Work instructions: All of the entries should be restated word for word, but without their pictures.

Working data:
☆ ☆ ☆ ☆ ☆ ☆ ☆
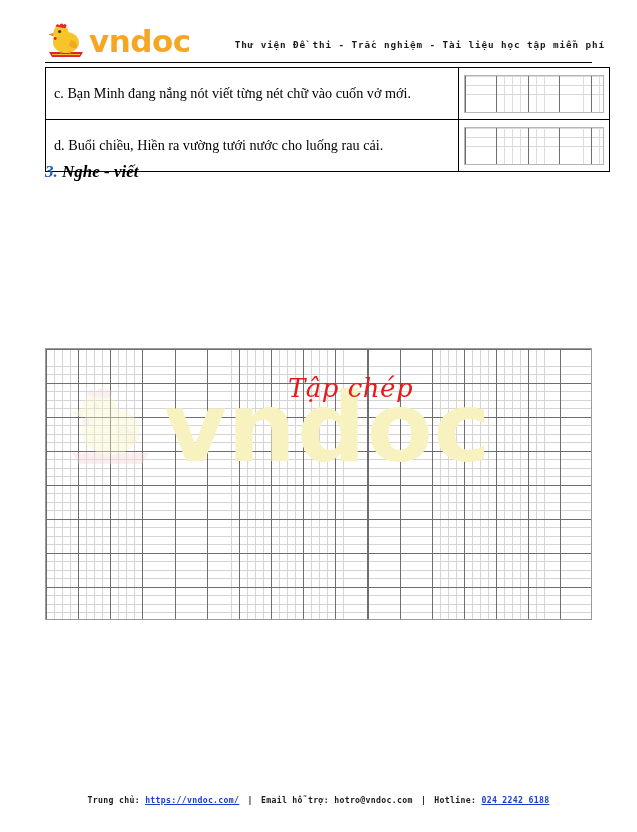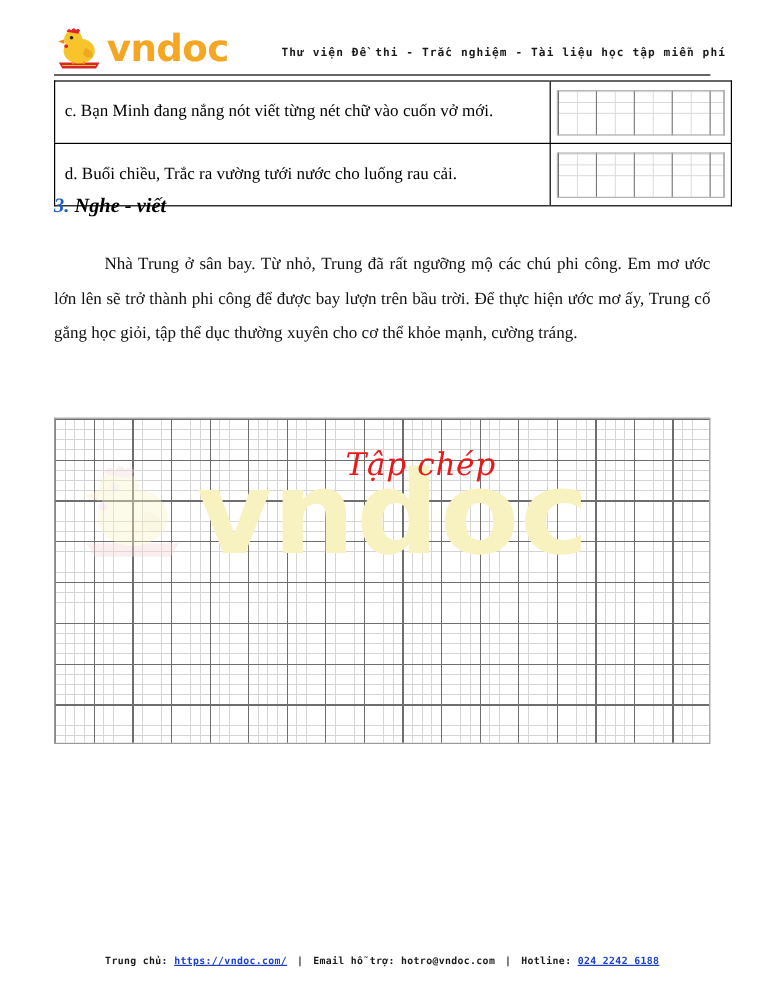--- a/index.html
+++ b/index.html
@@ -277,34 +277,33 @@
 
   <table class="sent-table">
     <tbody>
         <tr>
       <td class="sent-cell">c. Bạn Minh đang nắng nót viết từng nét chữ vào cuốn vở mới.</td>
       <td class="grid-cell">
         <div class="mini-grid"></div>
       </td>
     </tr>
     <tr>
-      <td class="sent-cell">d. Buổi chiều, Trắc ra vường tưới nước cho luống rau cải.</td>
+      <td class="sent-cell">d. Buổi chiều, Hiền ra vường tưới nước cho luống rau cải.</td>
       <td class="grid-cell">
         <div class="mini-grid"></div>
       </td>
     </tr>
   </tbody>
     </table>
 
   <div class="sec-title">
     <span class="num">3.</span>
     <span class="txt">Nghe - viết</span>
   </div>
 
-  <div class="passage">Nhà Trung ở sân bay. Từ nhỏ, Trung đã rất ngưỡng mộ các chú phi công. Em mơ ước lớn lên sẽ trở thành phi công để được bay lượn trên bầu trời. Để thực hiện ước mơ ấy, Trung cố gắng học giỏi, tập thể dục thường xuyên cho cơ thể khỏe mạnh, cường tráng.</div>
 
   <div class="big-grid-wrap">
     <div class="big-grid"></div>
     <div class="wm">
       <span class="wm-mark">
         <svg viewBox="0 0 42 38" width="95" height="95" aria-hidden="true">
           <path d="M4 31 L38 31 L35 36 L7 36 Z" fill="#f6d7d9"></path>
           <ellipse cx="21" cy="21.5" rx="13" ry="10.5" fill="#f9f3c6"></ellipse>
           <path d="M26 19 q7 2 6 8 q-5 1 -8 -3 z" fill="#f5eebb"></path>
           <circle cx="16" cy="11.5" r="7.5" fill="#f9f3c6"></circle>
☆ ☆ ☆ ☆ ☆ ☆ ☆
Answer to this task:
--- a/index.html
+++ b/index.html
@@ -277,34 +277,33 @@
 
   <table class="sent-table">
     <tbody>
         <tr>
       <td class="sent-cell">c. Bạn Minh đang nắng nót viết từng nét chữ vào cuốn vở mới.</td>
       <td class="grid-cell">
         <div class="mini-grid"></div>
       </td>
     </tr>
     <tr>
-      <td class="sent-cell">d. Buổi chiều, Trắc ra vường tưới nước cho luống rau cải.</td>
+      <td class="sent-cell">d. Buổi chiều, Hiền ra vường tưới nước cho luống rau cải.</td>
       <td class="grid-cell">
         <div class="mini-grid"></div>
       </td>
     </tr>
   </tbody>
     </table>
 
   <div class="sec-title">
     <span class="num">3.</span>
     <span class="txt">Nghe - viết</span>
   </div>
 
-  <div class="passage">Nhà Trung ở sân bay. Từ nhỏ, Trung đã rất ngưỡng mộ các chú phi công. Em mơ ước lớn lên sẽ trở thành phi công để được bay lượn trên bầu trời. Để thực hiện ước mơ ấy, Trung cố gắng học giỏi, tập thể dục thường xuyên cho cơ thể khỏe mạnh, cường tráng.</div>
 
   <div class="big-grid-wrap">
     <div class="big-grid"></div>
     <div class="wm">
       <span class="wm-mark">
         <svg viewBox="0 0 42 38" width="95" height="95" aria-hidden="true">
           <path d="M4 31 L38 31 L35 36 L7 36 Z" fill="#f6d7d9"></path>
           <ellipse cx="21" cy="21.5" rx="13" ry="10.5" fill="#f9f3c6"></ellipse>
           <path d="M26 19 q7 2 6 8 q-5 1 -8 -3 z" fill="#f5eebb"></path>
           <circle cx="16" cy="11.5" r="7.5" fill="#f9f3c6"></circle>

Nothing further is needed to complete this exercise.